The Great Terror remains Conquest's major work. Further studies deepened his account of the terror. Kolyma: The Arctic Death Camps (1978) and his history of the collectivisation of agriculture, The Harvest of Sorrow (1986), were forensically argued investigations of aspects of Soviet life that had been denied or ignored by many western commentators.
Conquest was himself a former communist, then a supporter of the British Labour Party and finally a speechwriter for Margaret Thatcher. He became a welcome figure in the richly endowed circuit of conservative thinktanks in the US. From 1981 his academic perch was as at the Hoover Institution at Stanford University, California. He was a vigorous and sometimes vicious polemicist, seldom happier than when challenging western admirers of the Soviet Union, such as EH Carr and Eric Hobsbawm.
Robert Conquest was born in Malvern, Worcestershire, to Rosamund (née Acworth) and Robert Sr, a well-to-do Virginian. His parents lived in San Remo on the Italian riviera during his childhood, and Italian and French were spoken at home.
Educated at Winchester, he won an exhibition to Magdalen College, Oxford, later completing a doctorate in Soviet history.
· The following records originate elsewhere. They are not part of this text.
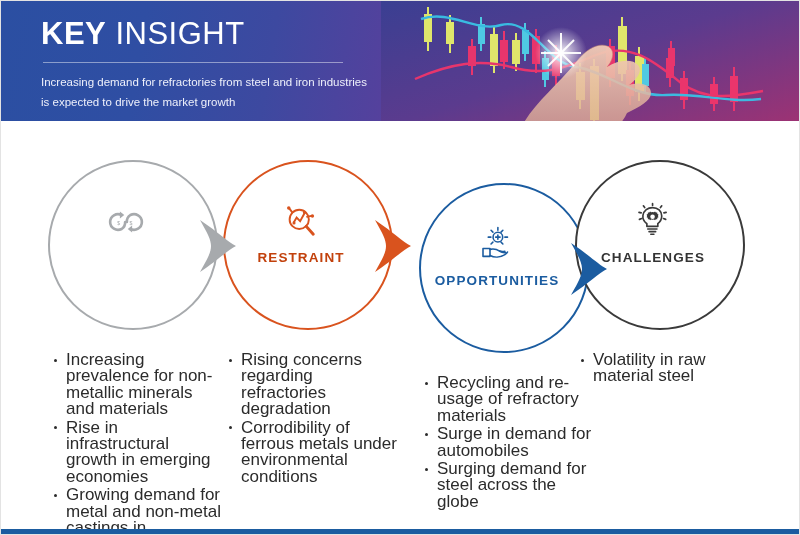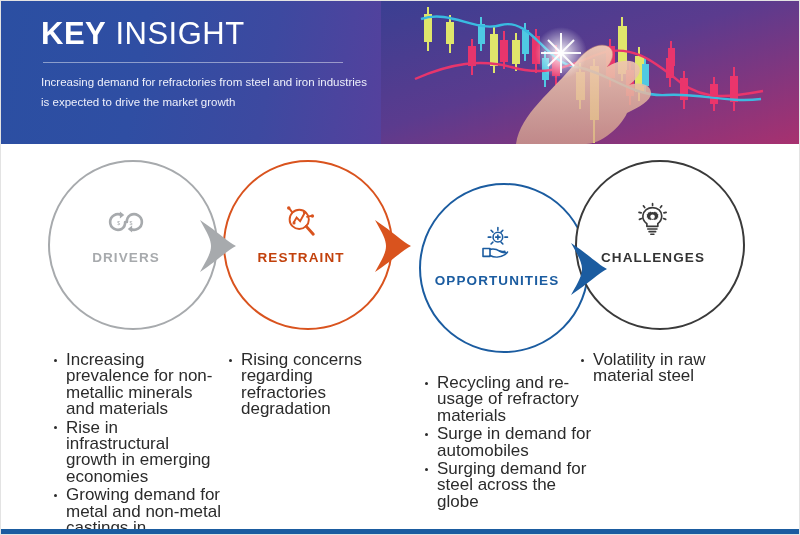"KEY INSIGHT" .header { height: 143px -> 120px }
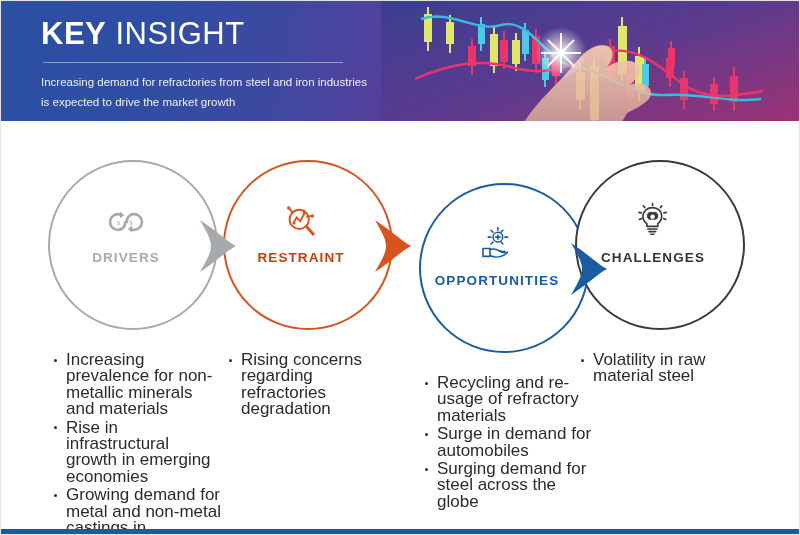"DRIVERS" div.ctitle { html: <div>DRIVERS</div> -> none }
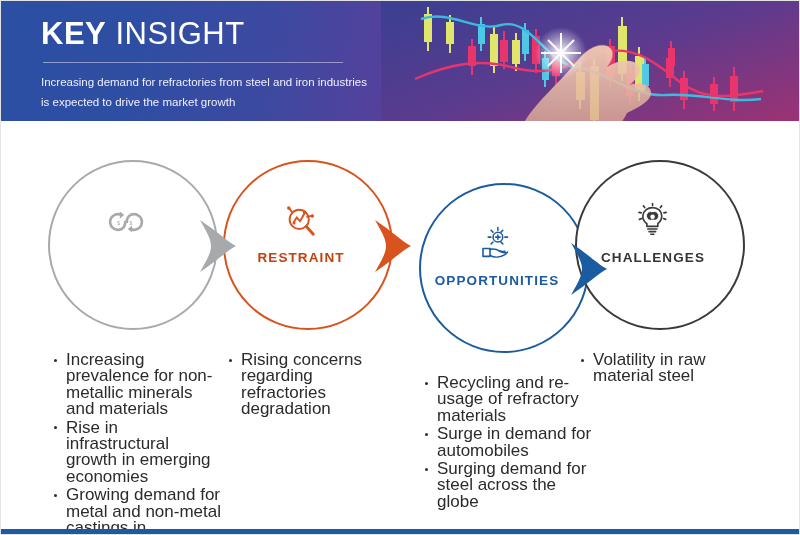"Corrodibility of ferrous metals under" li { html: none -> <li>Corrodibility of ferrous metals under environmental conditions</li> }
He had joined the Communist Party at Oxford but broke with it when it denounced the war in 1939 as imperialist and capitalist.
Wartime work
During the conflict he was posted as a liaison officer Bulgarian forces serving with the Soviet third Ukrainian front. After demobilisation he joined the foreign office, and was in Sofia when the communists took over in 1946.
Conquest became a research fellow at the London School of Economics in 1956; several other university posts in the US followed. The publication of his first volume of verse, Poems (1955), was followed by New Lines (1956), an influential anthology of verse by younger poets. New Lines brought him into contact with Kingsley Amis and Philip Larkin, who remained close friends for decades.
Conquest shared with his two literary friends an enthusiasm for light verse and a weakness for would-be shocking expressions of right-wing politics. Often his limericks were bawdy but sometimes they reflected his ideological views: “There was a great Marxist named Lenin / Who did two or three million men in. / That’s a lot to have done in / But where he did one in / That grand Marxist Stalin did ten in.”
Conquest was invited to talk about Russian foreign policy with Margaret Thatcher while she was in opposition, and helped sharpen up her Iron Lady speeches. In 2005 he was given the US presidential medal of freedom by George W Bush.
Conquest’s first three marriages – to Joan Watkins, Tatiana Mihailova, and Caroleen Macfarlane – ended in divorce. He is survived by his fourth wife, Elizabeth Neece, whom he married in 1979, and by the two sons of his first marriage.